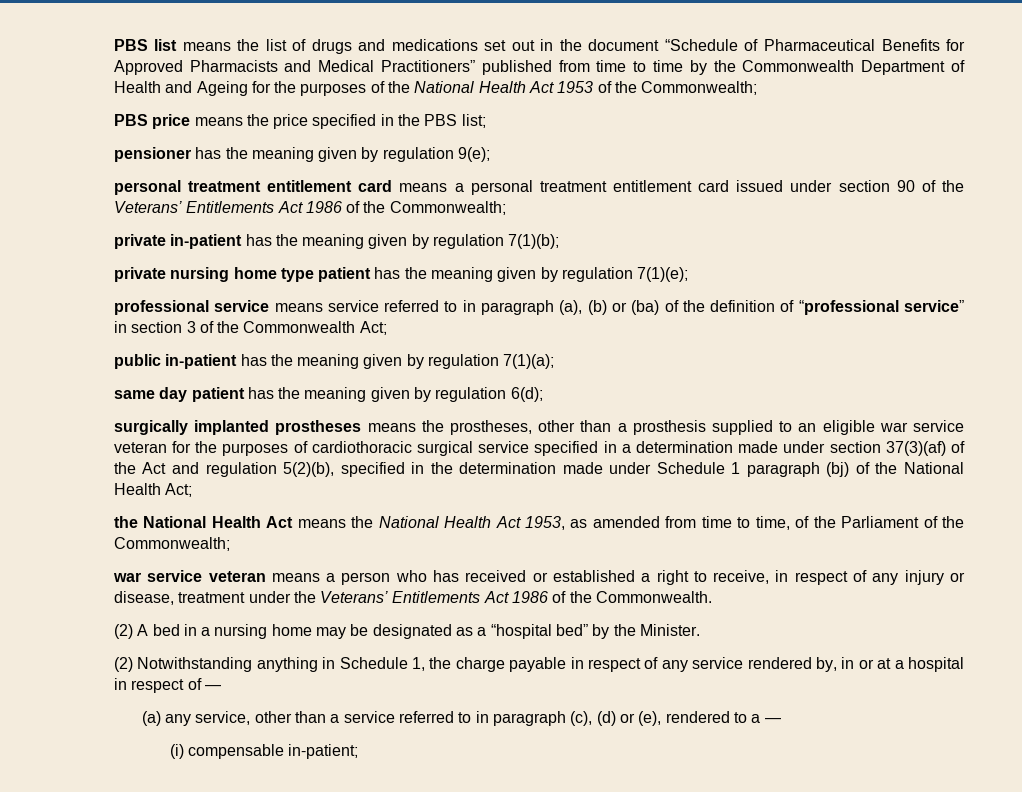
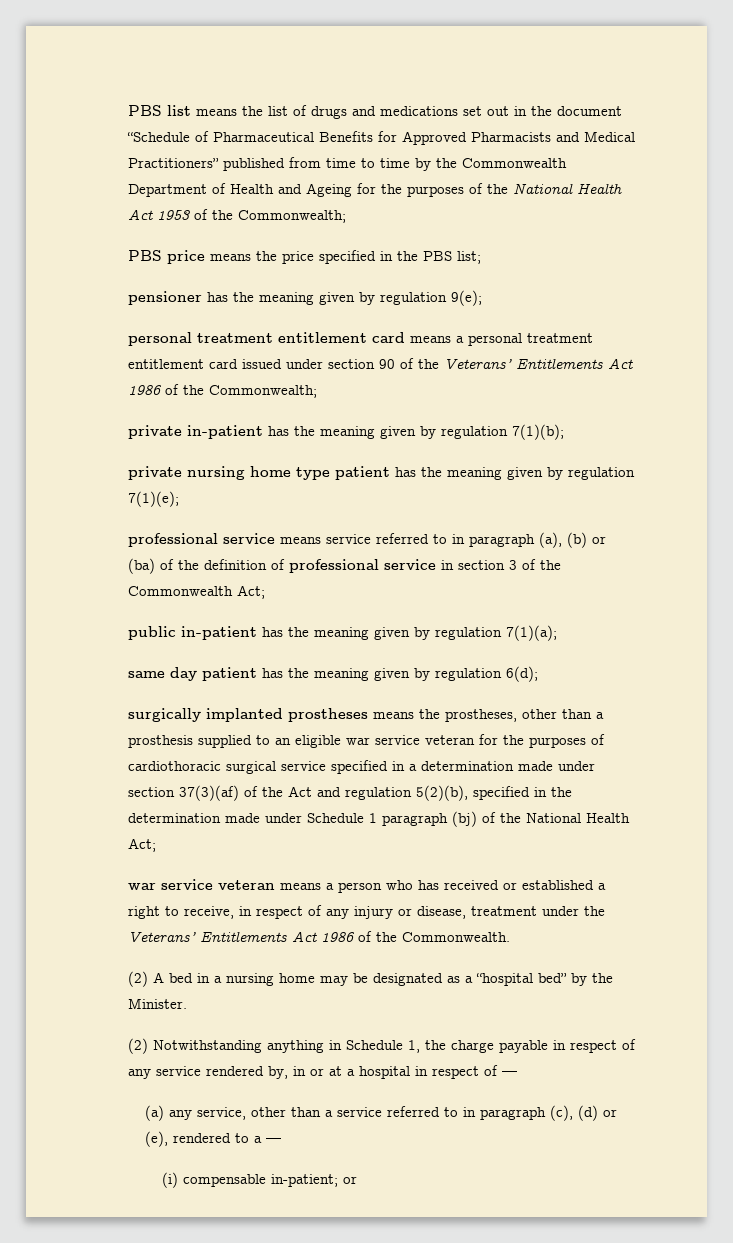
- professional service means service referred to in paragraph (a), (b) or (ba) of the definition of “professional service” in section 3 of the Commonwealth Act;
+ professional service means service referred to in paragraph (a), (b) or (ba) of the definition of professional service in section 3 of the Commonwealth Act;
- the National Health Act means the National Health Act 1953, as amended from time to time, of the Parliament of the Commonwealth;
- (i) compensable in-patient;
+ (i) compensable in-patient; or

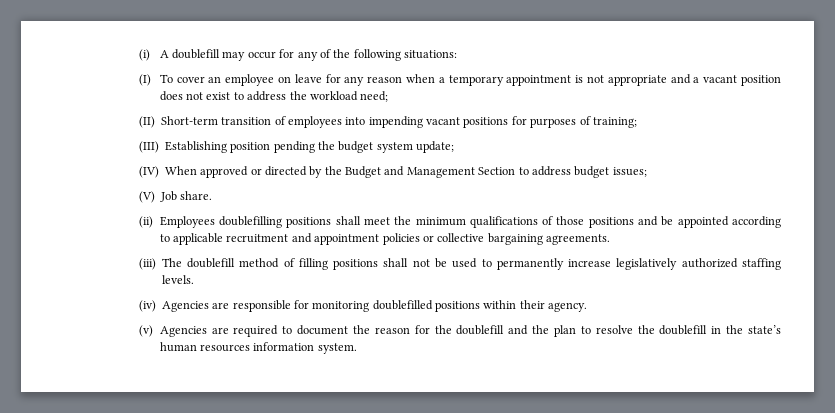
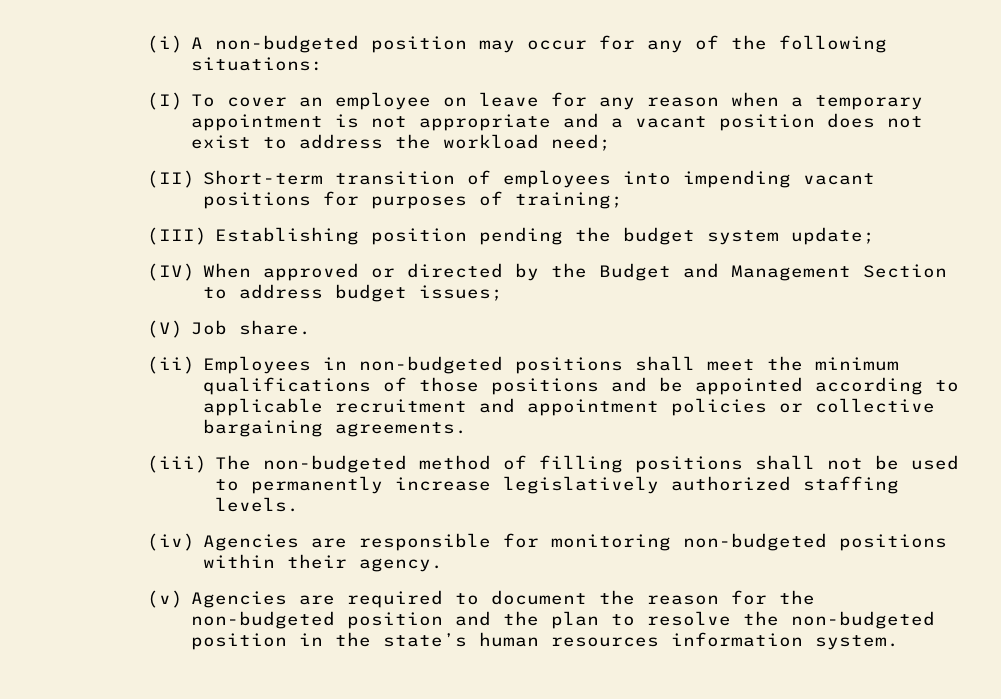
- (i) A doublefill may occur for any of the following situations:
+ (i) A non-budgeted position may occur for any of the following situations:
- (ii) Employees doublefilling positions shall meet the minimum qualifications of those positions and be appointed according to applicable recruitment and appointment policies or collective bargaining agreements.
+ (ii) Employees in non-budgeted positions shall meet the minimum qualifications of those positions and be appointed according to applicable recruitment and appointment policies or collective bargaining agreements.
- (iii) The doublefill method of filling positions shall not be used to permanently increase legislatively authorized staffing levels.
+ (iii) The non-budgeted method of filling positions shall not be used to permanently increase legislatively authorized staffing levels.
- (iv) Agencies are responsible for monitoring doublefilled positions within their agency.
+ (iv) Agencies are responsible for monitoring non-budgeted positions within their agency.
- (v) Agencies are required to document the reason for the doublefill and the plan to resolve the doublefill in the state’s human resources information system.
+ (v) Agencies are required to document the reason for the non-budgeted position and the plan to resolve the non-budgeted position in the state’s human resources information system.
————————
Brief:
With images omitted, retype the data word for word.

Written solution:
- professional service means service referred to in paragraph (a), (b) or (ba) of the definition of “professional service” in section 3 of the Commonwealth Act;
+ professional service means service referred to in paragraph (a), (b) or (ba) of the definition of professional service in section 3 of the Commonwealth Act;
- the National Health Act means the National Health Act 1953, as amended from time to time, of the Parliament of the Commonwealth;
- (i) compensable in-patient;
+ (i) compensable in-patient; or

- (i) A doublefill may occur for any of the following situations:
+ (i) A non-budgeted position may occur for any of the following situations:
- (ii) Employees doublefilling positions shall meet the minimum qualifications of those positions and be appointed according to applicable recruitment and appointment policies or collective bargaining agreements.
+ (ii) Employees in non-budgeted positions shall meet the minimum qualifications of those positions and be appointed according to applicable recruitment and appointment policies or collective bargaining agreements.
- (iii) The doublefill method of filling positions shall not be used to permanently increase legislatively authorized staffing levels.
+ (iii) The non-budgeted method of filling positions shall not be used to permanently increase legislatively authorized staffing levels.
- (iv) Agencies are responsible for monitoring doublefilled positions within their agency.
+ (iv) Agencies are responsible for monitoring non-budgeted positions within their agency.
- (v) Agencies are required to document the reason for the doublefill and the plan to resolve the doublefill in the state’s human resources information system.
+ (v) Agencies are required to document the reason for the non-budgeted position and the plan to resolve the non-budgeted position in the state’s human resources information system.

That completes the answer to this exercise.